*** Block opens ***

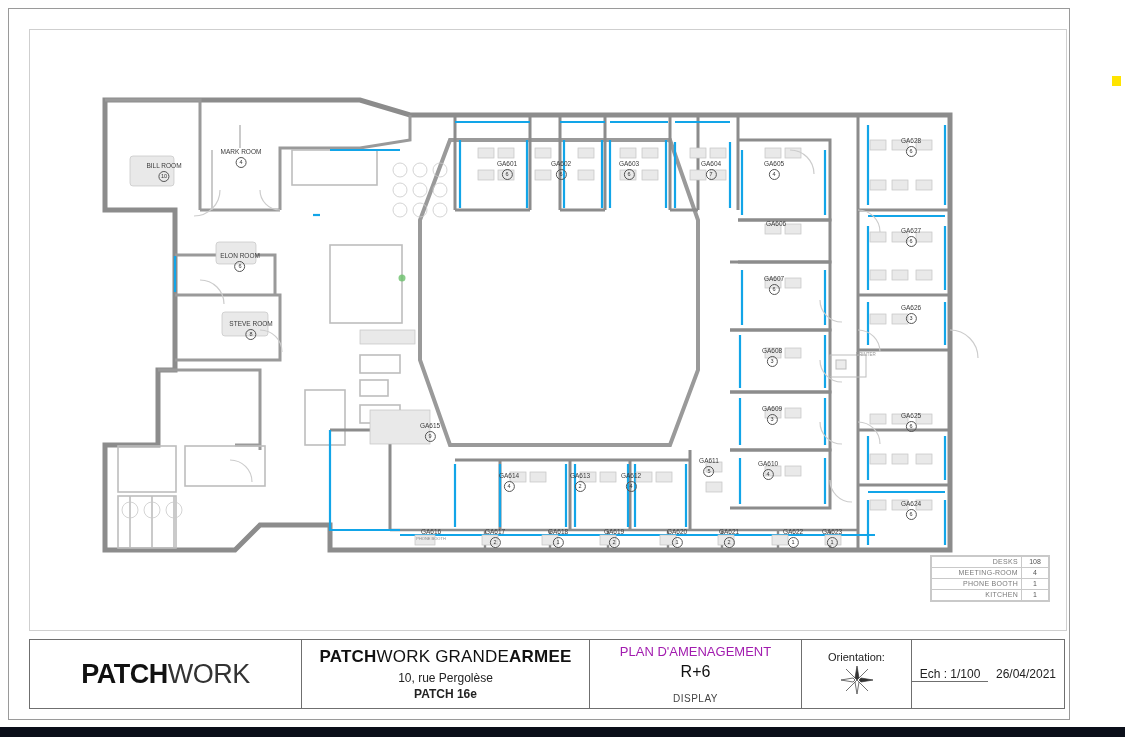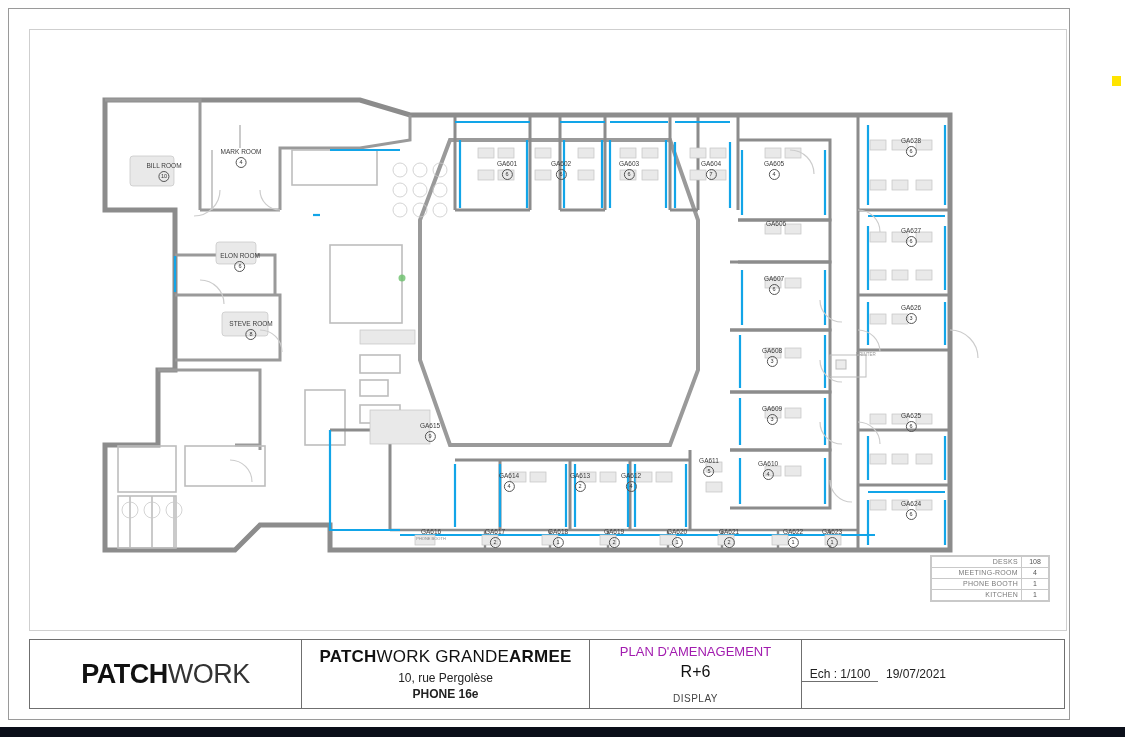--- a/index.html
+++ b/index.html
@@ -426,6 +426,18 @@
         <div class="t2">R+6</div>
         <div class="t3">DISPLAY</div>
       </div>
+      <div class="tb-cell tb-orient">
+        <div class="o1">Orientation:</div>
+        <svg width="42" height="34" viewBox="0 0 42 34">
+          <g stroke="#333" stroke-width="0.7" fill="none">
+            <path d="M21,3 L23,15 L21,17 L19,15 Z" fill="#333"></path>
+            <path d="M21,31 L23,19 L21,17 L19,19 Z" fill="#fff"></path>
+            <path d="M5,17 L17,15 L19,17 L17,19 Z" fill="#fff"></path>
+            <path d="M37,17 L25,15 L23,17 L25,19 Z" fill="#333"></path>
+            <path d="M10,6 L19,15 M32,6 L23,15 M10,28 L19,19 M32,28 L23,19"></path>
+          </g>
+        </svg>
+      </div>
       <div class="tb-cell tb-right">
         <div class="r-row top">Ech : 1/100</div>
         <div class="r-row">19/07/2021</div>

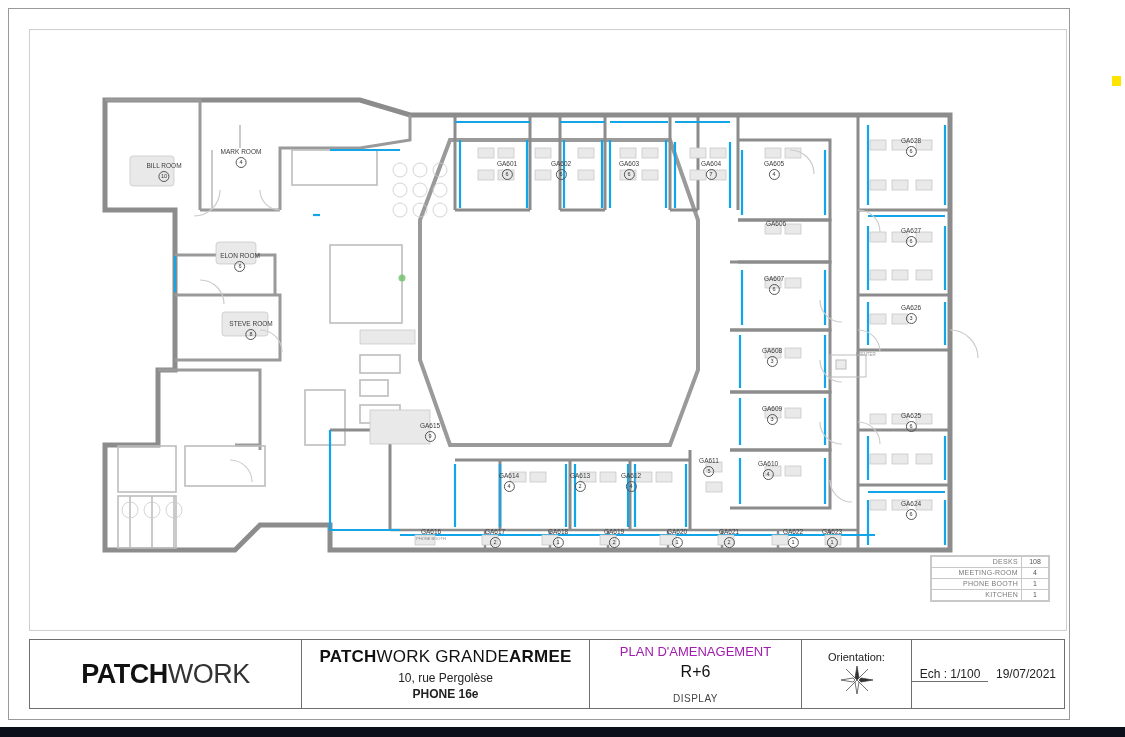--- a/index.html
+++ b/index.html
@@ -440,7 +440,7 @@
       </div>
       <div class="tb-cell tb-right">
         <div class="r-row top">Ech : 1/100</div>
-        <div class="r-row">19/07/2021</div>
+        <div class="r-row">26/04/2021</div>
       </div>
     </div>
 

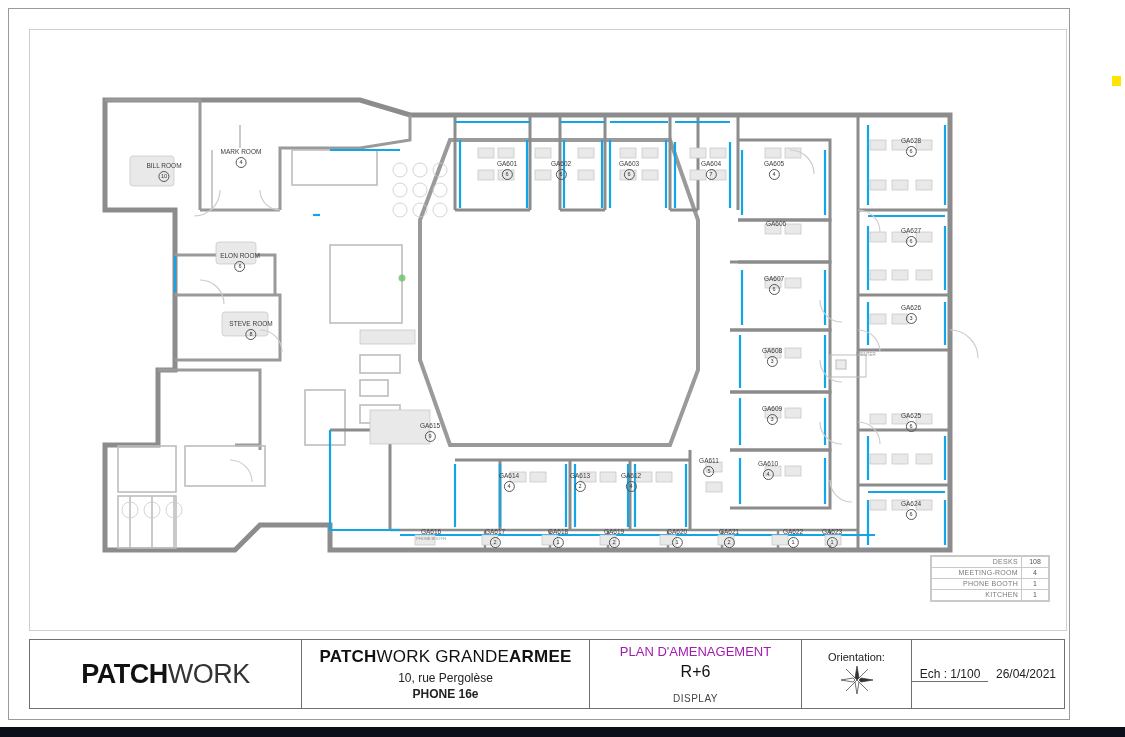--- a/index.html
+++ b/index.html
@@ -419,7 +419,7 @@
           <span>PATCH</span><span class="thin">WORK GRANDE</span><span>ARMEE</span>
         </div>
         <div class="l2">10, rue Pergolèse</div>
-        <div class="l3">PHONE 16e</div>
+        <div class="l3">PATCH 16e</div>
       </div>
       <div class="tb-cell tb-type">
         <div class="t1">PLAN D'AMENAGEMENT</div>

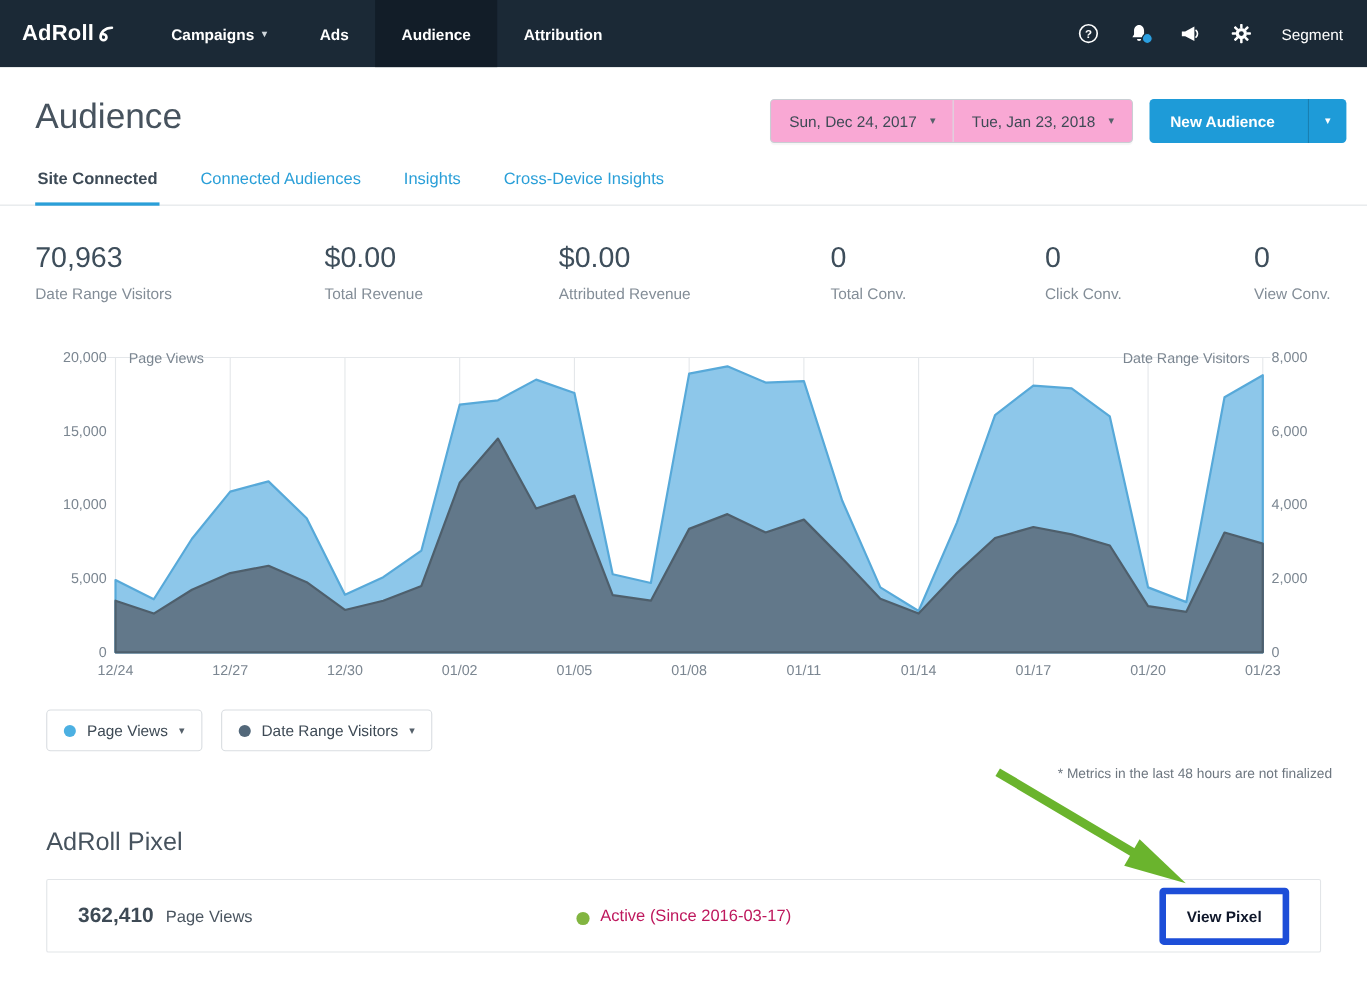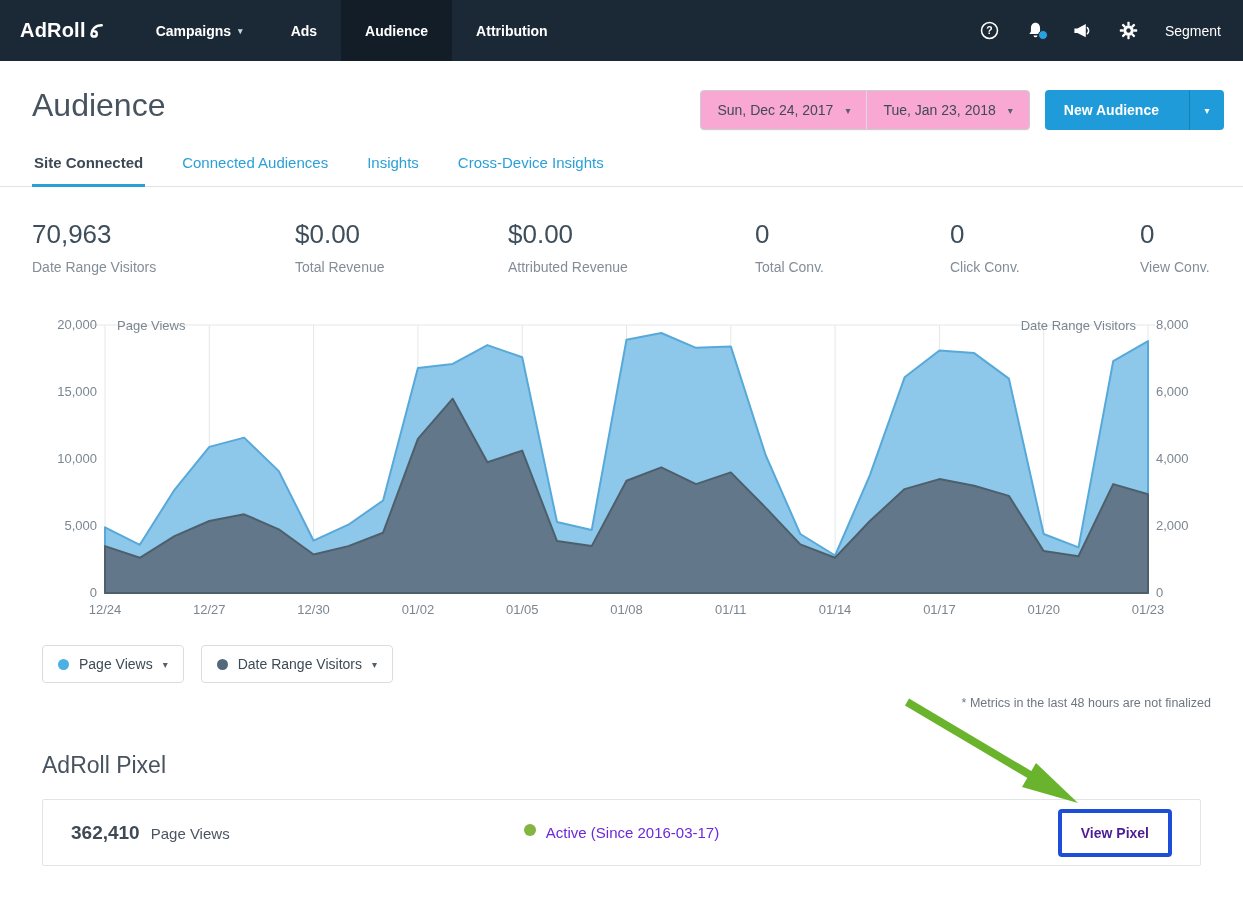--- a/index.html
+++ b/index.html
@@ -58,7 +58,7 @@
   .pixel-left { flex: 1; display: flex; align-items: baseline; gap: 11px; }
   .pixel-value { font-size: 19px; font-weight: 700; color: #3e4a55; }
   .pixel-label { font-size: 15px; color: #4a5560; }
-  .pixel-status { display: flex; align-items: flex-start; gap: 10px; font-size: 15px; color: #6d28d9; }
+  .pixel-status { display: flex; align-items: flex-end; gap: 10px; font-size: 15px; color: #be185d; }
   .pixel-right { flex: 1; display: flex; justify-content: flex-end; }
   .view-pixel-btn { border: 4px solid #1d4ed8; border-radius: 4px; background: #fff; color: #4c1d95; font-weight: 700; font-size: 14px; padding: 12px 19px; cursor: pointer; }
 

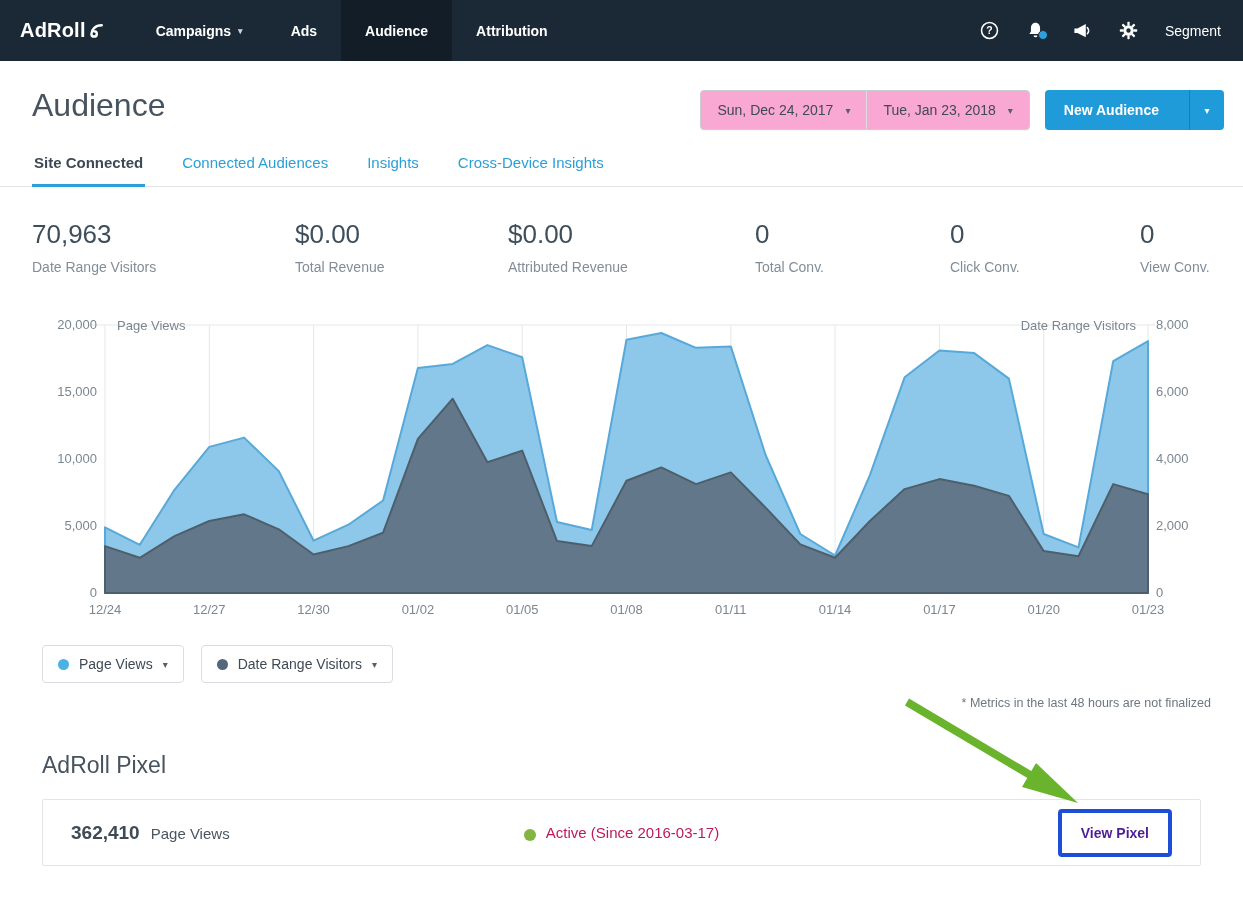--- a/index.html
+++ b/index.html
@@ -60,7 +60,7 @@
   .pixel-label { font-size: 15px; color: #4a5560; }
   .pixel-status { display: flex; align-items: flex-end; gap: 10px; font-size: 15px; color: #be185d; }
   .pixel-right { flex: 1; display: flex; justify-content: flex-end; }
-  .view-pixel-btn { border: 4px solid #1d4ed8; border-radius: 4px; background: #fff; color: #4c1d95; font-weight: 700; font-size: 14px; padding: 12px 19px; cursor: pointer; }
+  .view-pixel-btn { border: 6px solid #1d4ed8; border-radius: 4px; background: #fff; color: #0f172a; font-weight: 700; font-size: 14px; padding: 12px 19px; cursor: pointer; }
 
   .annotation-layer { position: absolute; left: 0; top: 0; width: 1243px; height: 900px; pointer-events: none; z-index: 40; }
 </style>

*** Block closes ***

**Work order:**
Filter the entries above and keep only the lines with the word "status".

**Solution for this problem:**
-  .pixel-status { display: flex; align-items: flex-start; gap: 10px; font-size: 15px; color: #6d28d9; }
+  .pixel-status { display: flex; align-items: flex-end; gap: 10px; font-size: 15px; color: #be185d; }
   .pixel-status { display: flex; align-items: flex-end; gap: 10px; font-size: 15px; color: #be185d; }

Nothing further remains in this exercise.